Tanjung Balai | Dihari pertama pelaksanaan puasa di bulan suci Ramadhan 1443H, tim gabungan berkolaborasi dengan unsur Forkopimda diantaranya TNI dan Polri langsung menggelar penertiban asmara subuh yang kerap dilakukan para remaja usai melaksanakan sahur. Penertiban asmara subuh ini dilakukan dalam rangka untuk mengamankan kegiatan para remaja yang sering berkeliaran dan membuat keributan, dalam hal ini seperti yang dilakukan oleh Personel Bintara Pembina Desa (Babinsa) Koramil 17/Datuk Bandar jajaran Kodim 0208/Asahan Serma Sabarullah A turun kewilayah untuk melaksanakan kegiatan Patroli kerumunan masyarakat yang melaksanakan asmara subuh dan penindakan balap liar di Kota Tanjung Balai dalam rangka guna untuk pencegahan penyebaran virus Covid-19, kegiatan tersebut yang dilaksanakan bertempat di Jalan Jenderal Sudirman Kota Tanjung Balai, Selasa (05/04/2022).
Sebelum melakukan penertiban, tim gabungan yang terdiri dari jajaran TNI, Polri dan Pemko ini terlebih dahulu menggelar apel bersama. Pada pelaskanaan Apel Gabungan tersebut mengatakan kegiatan penertiban asmara subuh ini bertujuan untuk menghormati bulan suci Ramadhan. Sebab selama bulan Ramadhan aktifitas masyarakat dalam beribadah meningkat, oleh sebab itu kita tidak ingin masyarakat yang menjalankan ibadah terganggu oleh aktifitas para remaja yang melakukan kegiatan asmara subuh. “Ada beberapa kegiatan yang menjadi tradisi bagi remaja yaitu melakukan kegiatan asmara subuh setelah sahur. Kegiatan ini sangat bertolak belakang karena dapat menghilangkan nilai puasa itu sendiri dan nilai kepantasan bermasyarakat,” ungkapnya.

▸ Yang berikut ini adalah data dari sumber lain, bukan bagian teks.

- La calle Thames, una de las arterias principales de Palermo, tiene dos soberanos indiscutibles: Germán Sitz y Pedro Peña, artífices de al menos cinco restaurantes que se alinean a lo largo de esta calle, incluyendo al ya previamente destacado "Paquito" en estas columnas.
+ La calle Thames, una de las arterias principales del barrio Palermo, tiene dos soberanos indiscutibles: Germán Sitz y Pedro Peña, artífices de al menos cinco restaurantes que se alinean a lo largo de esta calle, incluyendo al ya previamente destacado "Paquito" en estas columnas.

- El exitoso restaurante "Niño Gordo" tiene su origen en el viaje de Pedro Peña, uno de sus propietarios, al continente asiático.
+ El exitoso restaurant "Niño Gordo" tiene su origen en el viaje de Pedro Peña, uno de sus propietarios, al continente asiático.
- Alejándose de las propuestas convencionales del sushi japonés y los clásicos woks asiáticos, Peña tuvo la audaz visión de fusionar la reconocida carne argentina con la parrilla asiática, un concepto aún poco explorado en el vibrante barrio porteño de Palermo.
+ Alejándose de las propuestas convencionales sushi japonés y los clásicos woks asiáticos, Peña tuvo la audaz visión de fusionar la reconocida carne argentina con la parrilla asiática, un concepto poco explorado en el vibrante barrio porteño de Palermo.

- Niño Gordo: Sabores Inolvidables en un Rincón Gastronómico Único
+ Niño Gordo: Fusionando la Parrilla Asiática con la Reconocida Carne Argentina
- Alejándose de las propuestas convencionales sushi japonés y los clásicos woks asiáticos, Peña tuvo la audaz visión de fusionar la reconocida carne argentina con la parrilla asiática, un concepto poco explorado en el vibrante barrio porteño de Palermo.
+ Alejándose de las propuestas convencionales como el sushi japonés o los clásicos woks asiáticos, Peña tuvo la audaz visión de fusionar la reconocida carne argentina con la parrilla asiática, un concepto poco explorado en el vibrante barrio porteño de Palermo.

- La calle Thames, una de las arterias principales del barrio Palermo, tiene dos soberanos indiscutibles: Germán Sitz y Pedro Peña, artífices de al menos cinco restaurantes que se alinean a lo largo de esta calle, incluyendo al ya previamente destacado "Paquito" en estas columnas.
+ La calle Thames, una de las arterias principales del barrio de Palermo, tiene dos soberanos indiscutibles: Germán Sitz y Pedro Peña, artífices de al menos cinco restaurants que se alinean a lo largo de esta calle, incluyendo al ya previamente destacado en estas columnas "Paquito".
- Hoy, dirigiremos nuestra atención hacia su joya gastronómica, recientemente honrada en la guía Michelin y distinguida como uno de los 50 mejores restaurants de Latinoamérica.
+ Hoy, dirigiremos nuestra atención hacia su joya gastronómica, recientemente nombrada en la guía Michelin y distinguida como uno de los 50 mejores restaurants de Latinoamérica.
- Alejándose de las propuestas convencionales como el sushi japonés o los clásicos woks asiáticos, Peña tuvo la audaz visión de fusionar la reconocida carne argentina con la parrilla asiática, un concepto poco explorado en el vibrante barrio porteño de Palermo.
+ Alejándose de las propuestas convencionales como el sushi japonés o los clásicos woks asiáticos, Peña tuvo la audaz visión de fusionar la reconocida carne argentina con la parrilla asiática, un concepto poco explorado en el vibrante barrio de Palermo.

Oleh sebab itu, bersama-sama melaksanakan tugas dan tanggung jawab memantau agar tidak ada remaja yang melakukan kegiatan asmara subuh selama bulan Ramadhan sehingga masyarakat dapat beribadah dengan tenang, seluruh tim yang tergabung tersebut diantaranya Personel Polres : 25 orang, Personel TNI-AD : 5 orang, Personel Satpol PP : 6 orang dan Personel Dishub : 2 orang.